OASIS Mailing List ArchivesView the OASIS mailing list archive below
or browse/search using MarkMail.

 


Help: OASIS Mailing Lists Help | MarkMail Help

 


 

   Re: [xml-dev] limits of the generic

[ Lists Home | Date Index | Thread Index ]

Hi Jonathan,

> I think that the way we handle integers is consistent with W3C XML
> Schema, which was not designed to define *operations* on types. We
> don't change the definition of integers, we simply define operations
> on them.

Hmm... but W3C XML Schema *does* define *some* operations on types: is
equal and is less/greater than (normatively) and how to add durations
to date/times (in a non-normative appendix). It has to in order to
specify the behaviour of the enumeration and min/maxIn/Exclusive
facets. It also defines how values are matched by regular expressions,
which I guess is an operation.

On the integer front, I guess that I'm confused by things like (in the
XQuery/XPath 2.0 WD):

  It is also possible to construct values of various types by using a
  cast expression. For example:

  * cast as hatsize(9) returns an item whose primitive value is the
    integer 9 and whose type is the user-defined type hatsize, derived
    from xs:integer.

since when I see the term "primitive" I think it means the same as it
does in W3C XML Schema.
   
>>In W3C XML Schema, durations are covered by xs:duration; in the
>>current WDs for XQuery and XPath 2.0 you have to use either
>>xf:yearMonthDuration or xf:dayTimeDuration to get anything useful
>>done, even when a general duration would be completely unambiguous.
>
> Here I think we are dealing with a bug in W3C XML Schema - and
> perhaps one could argue that durations are less universal than
> integers, especially with respect to time zones. The most basic data
> types may also be the most useful.

I don't understand the reference to time zones with regard to
durations -- as I understand them, durations don't have anything to do
with time zones; the only things that (may) have time zones are the
date/time types.

But I think you're right about how the most basic data types are the
most useful.

>>> If I take an integer out of a relational database and give it to a
>>> Java program, I would often like the Java program to know that it
>>> is an integer. Not just for one XML vocabulary, because I want to
>>> write tools that can handle more than one XML vocabulary. What's
>>> wrong with that?
>>
>>What's wrong with that is that you are tightly coupling your
>>database with your Java program. You are not only transferring the
>>data, but also dictating how that data should be interpreted. This
>>means that you tie your XML document into a particular use -- you're
>>basically using XML for *procedural* markup. Of course procedural
>>markup can give you many benefits, but it is not the only way of
>>working.
>
> Hmmm....here's an area where we disagree. I think that a key benefit
> of data types is precisely that they are not procedural. They
> capture a small, abstract set of semantics which give the
> information needed for sensible general processing, like comparing
> two items or building an index.

Ahh... thank you for this. It flipped a switch somewhere in my head
and changed how I view data typing in XML to such an extent that I
can't now reconstruct how I was picturing things, or thought you or
anyone else were picturing things, before.
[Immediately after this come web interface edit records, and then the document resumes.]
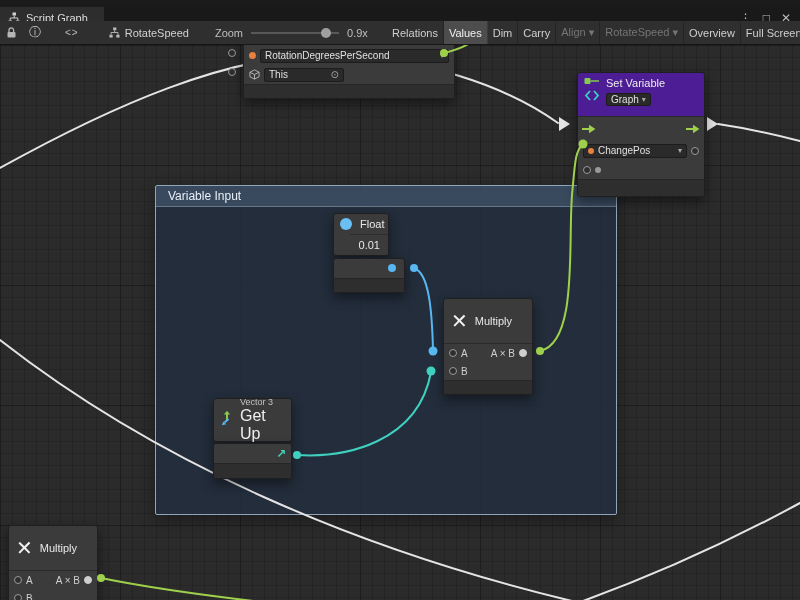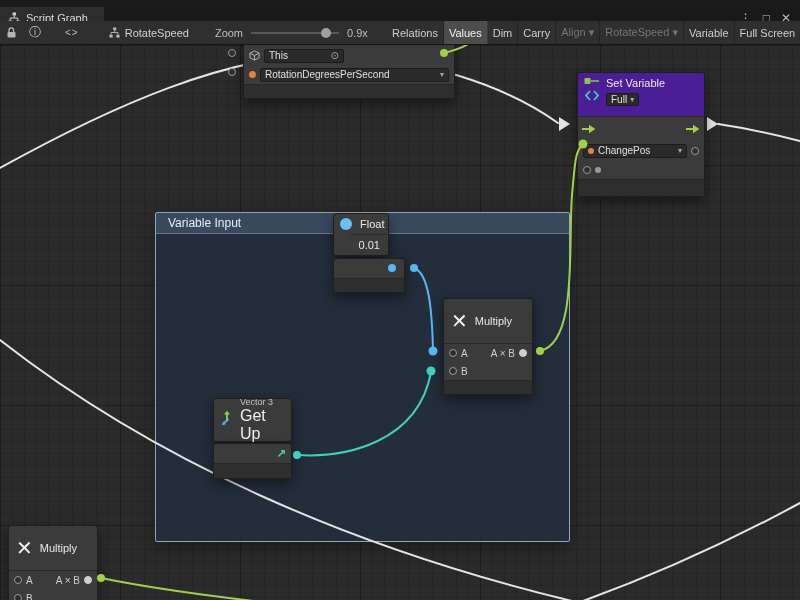"Variable" div.tbb { text: Variable -> Overview }
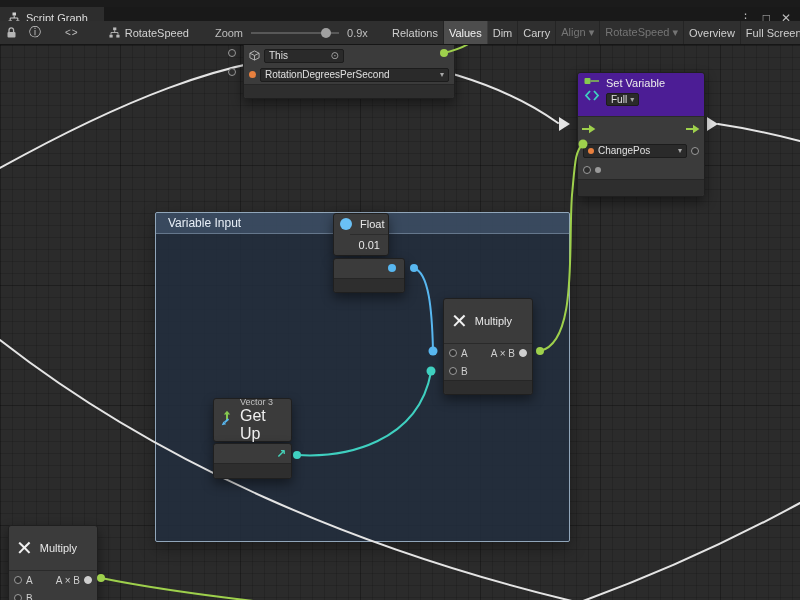"This" div.nrow { order: before "RotationDegreesPerSecond" -> after "RotationDegreesPerSecond" }
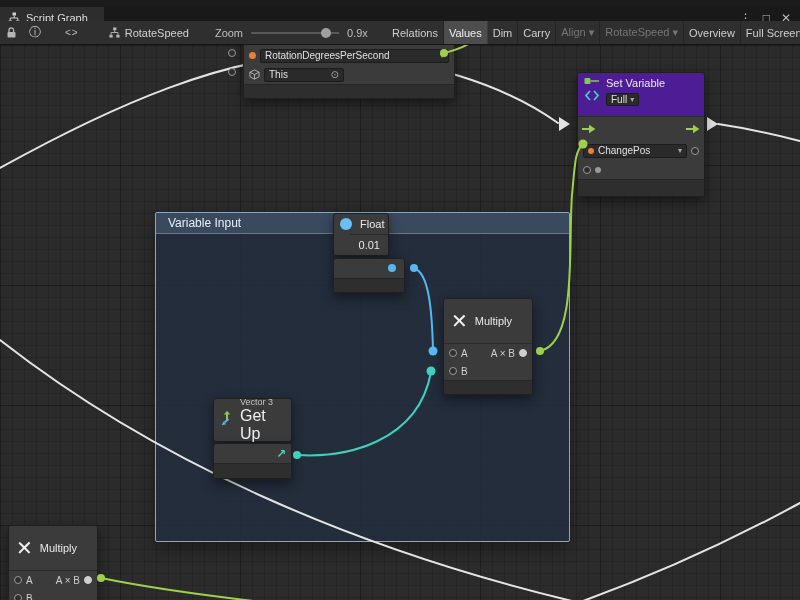"Full" span { text: Full -> Graph }
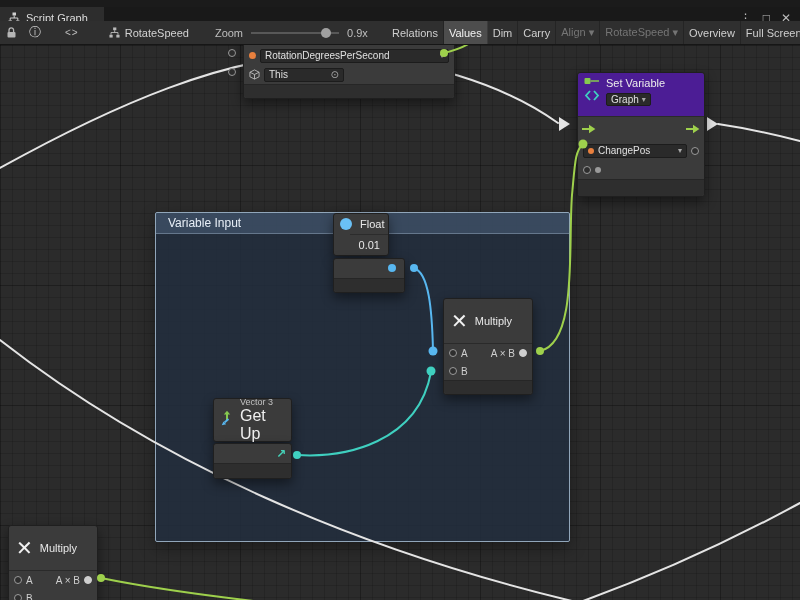"Variable Input" .group { margin-top: 27px -> none; width: 415px -> 462px }
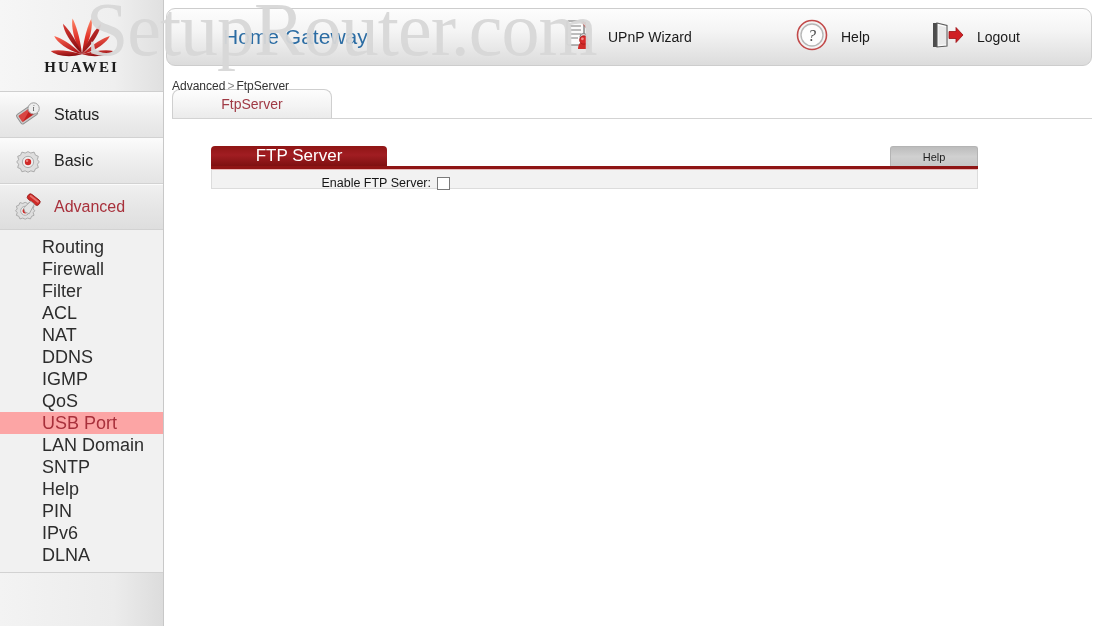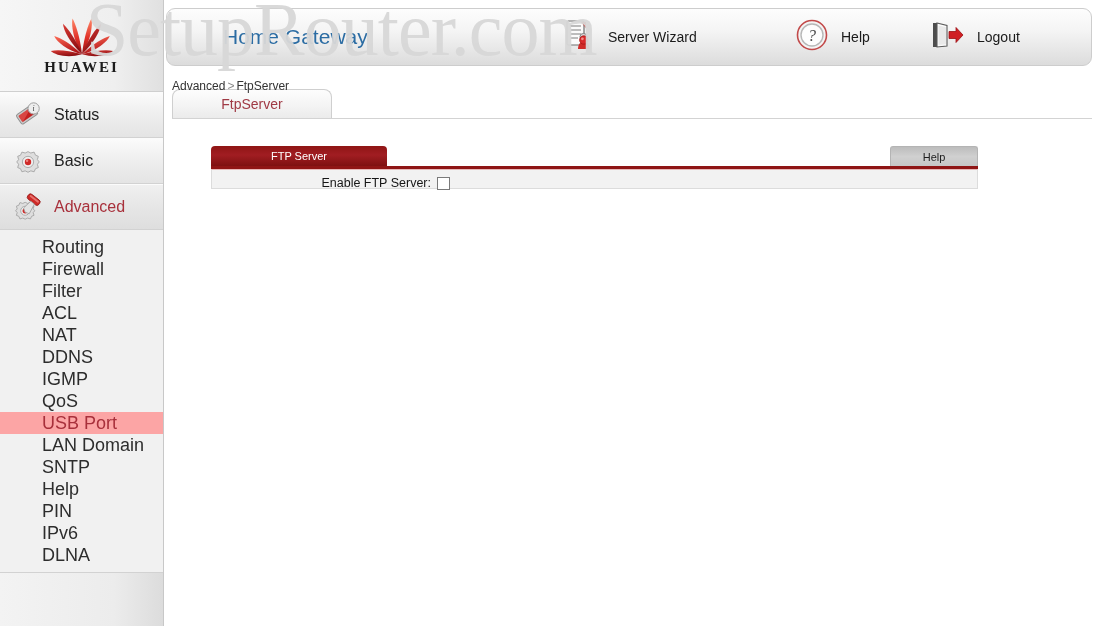"Server Wizard" span.hdr-label { text: Server -> UPnP }
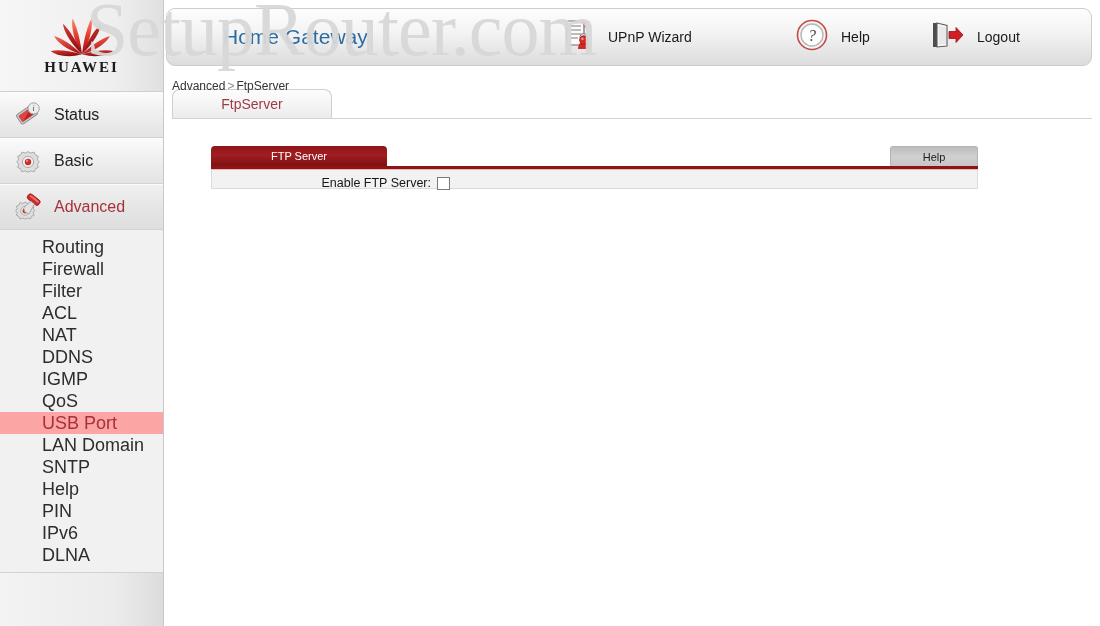"FTP Server" #panel-title { font-size: 11px -> 17px }
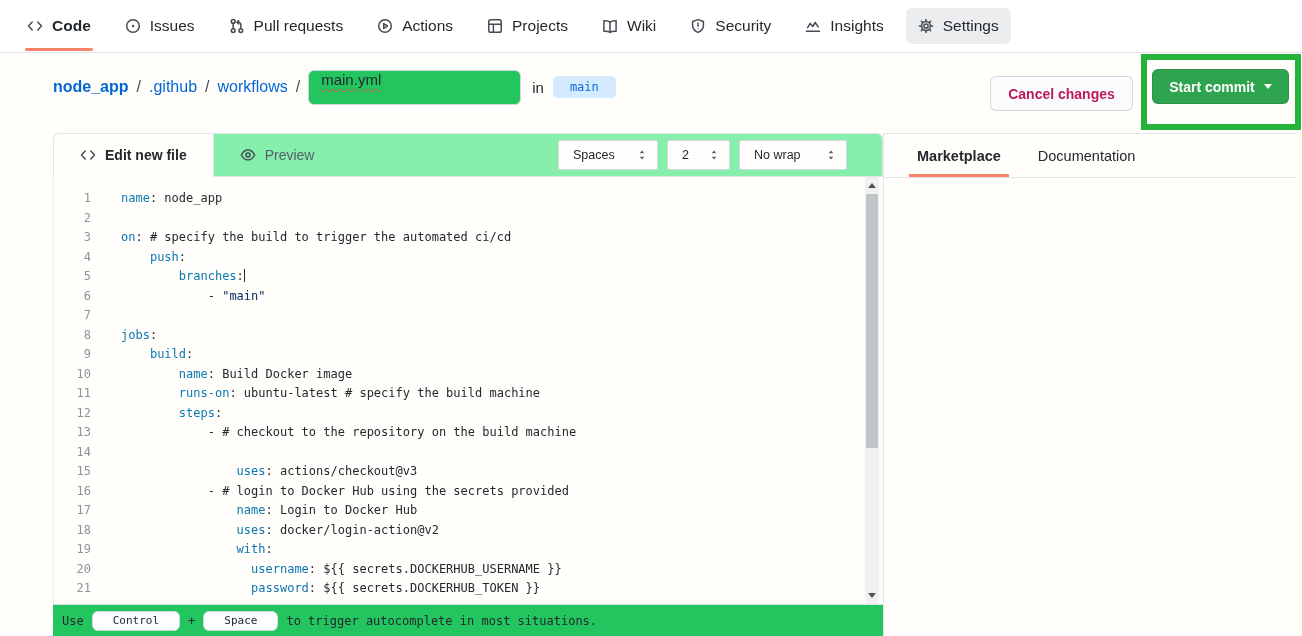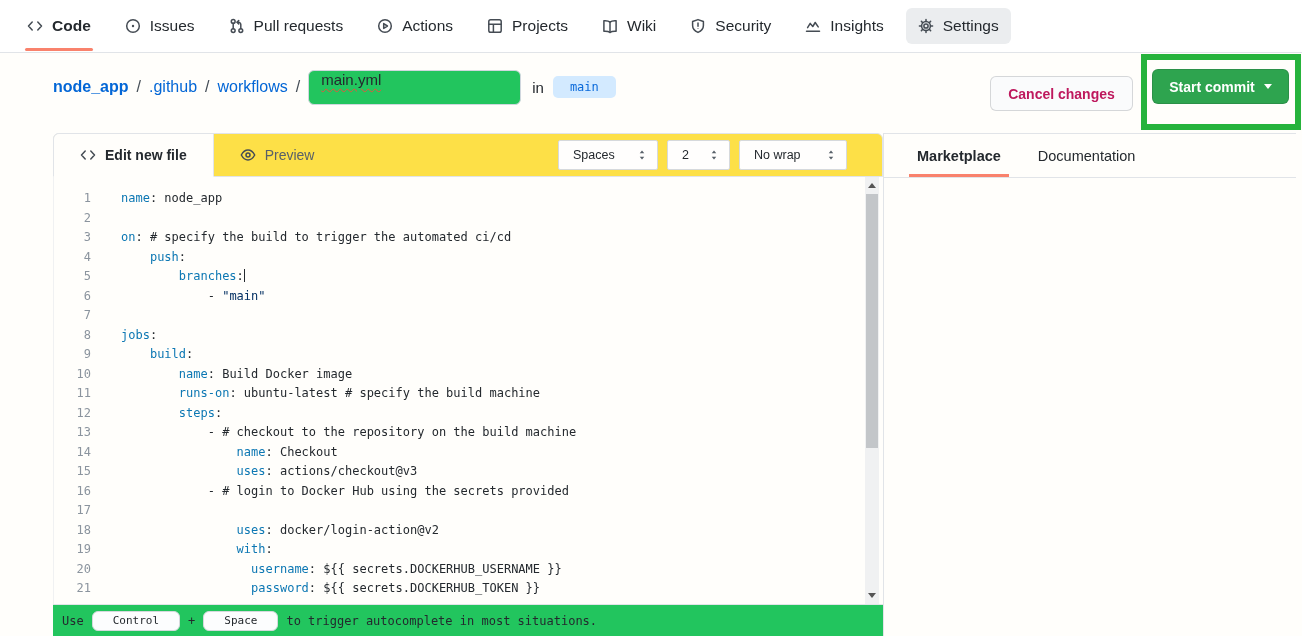"Edit new file" .tabnav { background: #fde047 -> #86efac }
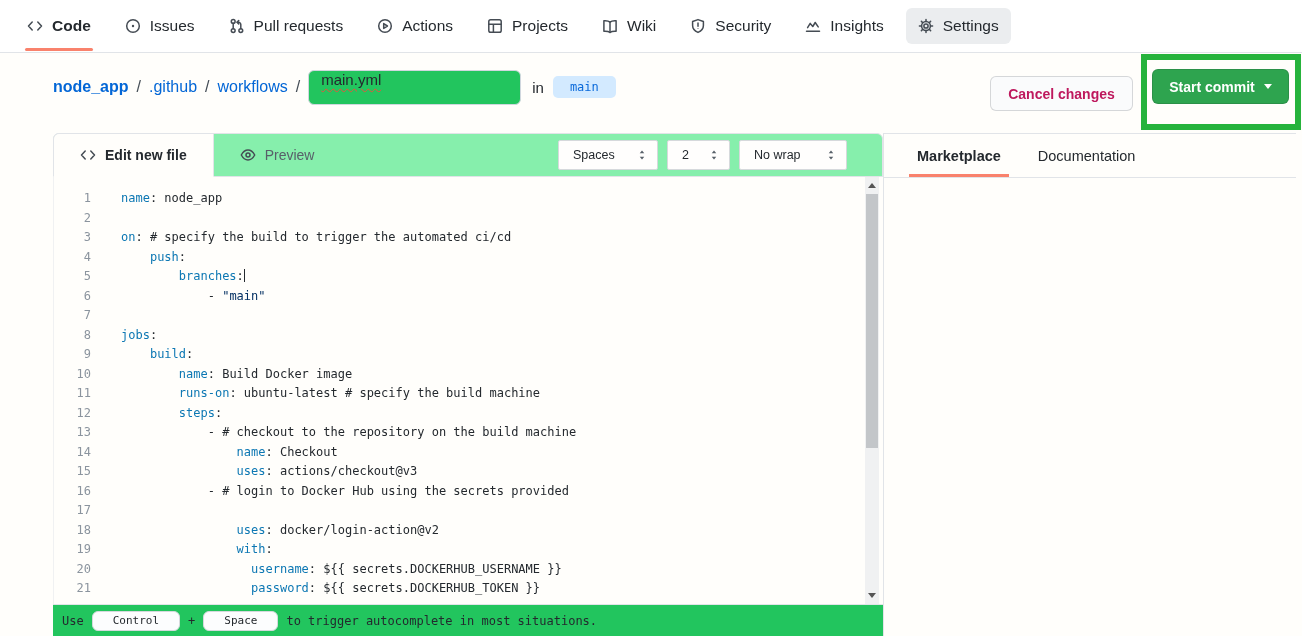"name: Checkout" span.ct { html: <span><span> </span><span>name</span><span>: Checkout</span></span> -> none }
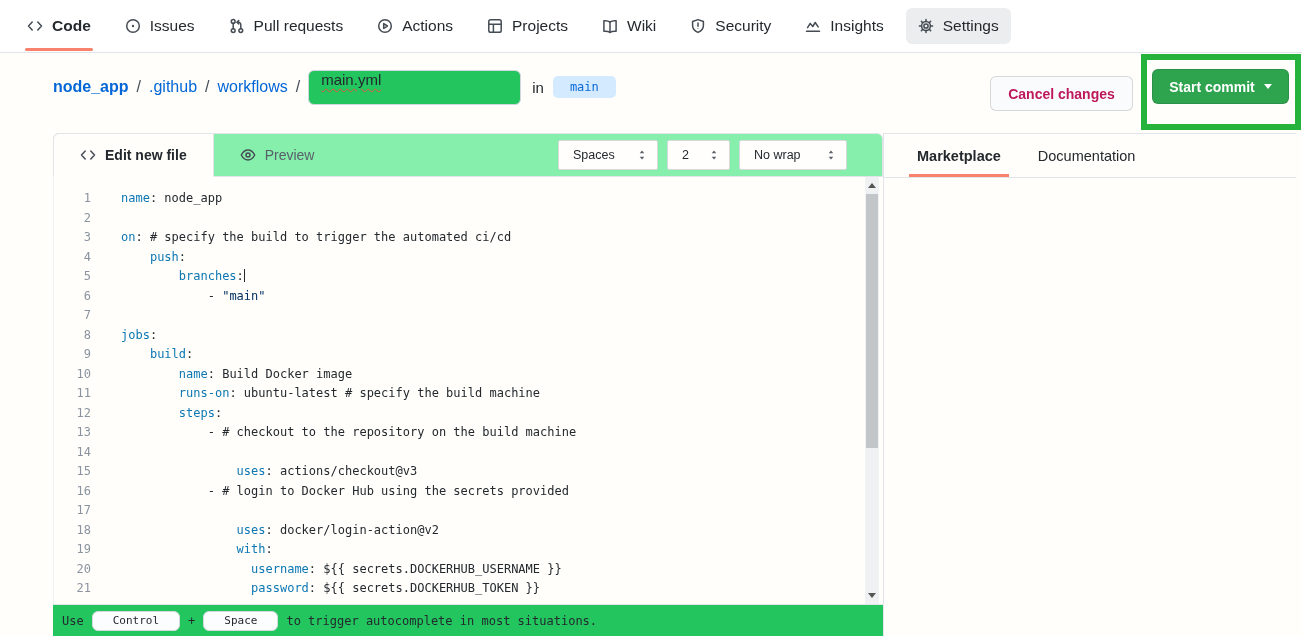"name: Login to Docker Hub" span.ct { html: none -> <span><span> </span><span>name</span><span>: Login to Docker Hub</span></span> }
What you're saying is that data typing in XML is a matter of labelling
a value as "xs:integer", not actually dictating how the recipient of
that value must treat the value. The recipient may or may not use the
label in order to work out how to process the value. So, for example,
a Java application could choose to treat a value labelled with
"xs:integer" as a floating point number.

So we can think of the labelling of values with data types as being
very similar to labelling content with elements. A data type
definition describes how to validate a values in the same way as an
element declaration describes how to validate an element's content. In
a physical XML document, content is labelled by elements explicitly;
values are labelled with data types through an annotation process
which coincides with validation. The two sets of labels kind of exist
side-by-side, giving you two different "views" on the data in the
document.

Sometimes a data type library might define how a processor should
perform particular operations over the values that are labelled by the
data types that it defines. Similarly, the definition of a markup
language (e.g. XSL-FO, XSLT) might include a specification of how
content in that markup language should be presented or otherwise
processed. I'd call these procedural or proscriptive data types/markup
languages. Other data type libraries and markup languages might be
much more declarative -- be much more purely "labels" that can be
interpreted in different ways by different processors at different
times.

With elements, the kind of processing that a procedural markup
language might specify is usually to do with display or presentation.
With data types, the kind of processing is more to do with how to
compare values of the data type or perform common calculations with
the data type.

A data type called "colour", for example, could be described simply as
"a colour represented through an RGB string in the format #RRGGBB",
without saying anything about how two colours could be compared, or
whether you can add or subtract other colours from it. That would be a
declarative data type. On the other hand, a specification of the
"colour" type could additionally say "a colour is less than another
colour if the sum of its red, green and blue components is less than
the sum of the other colour's red, green and blue components". This
would be procedural because the data type's specification is telling
an application how to perform a particular operation with a value of
that type.

Does that make sense as a way of looking at data typing in XML?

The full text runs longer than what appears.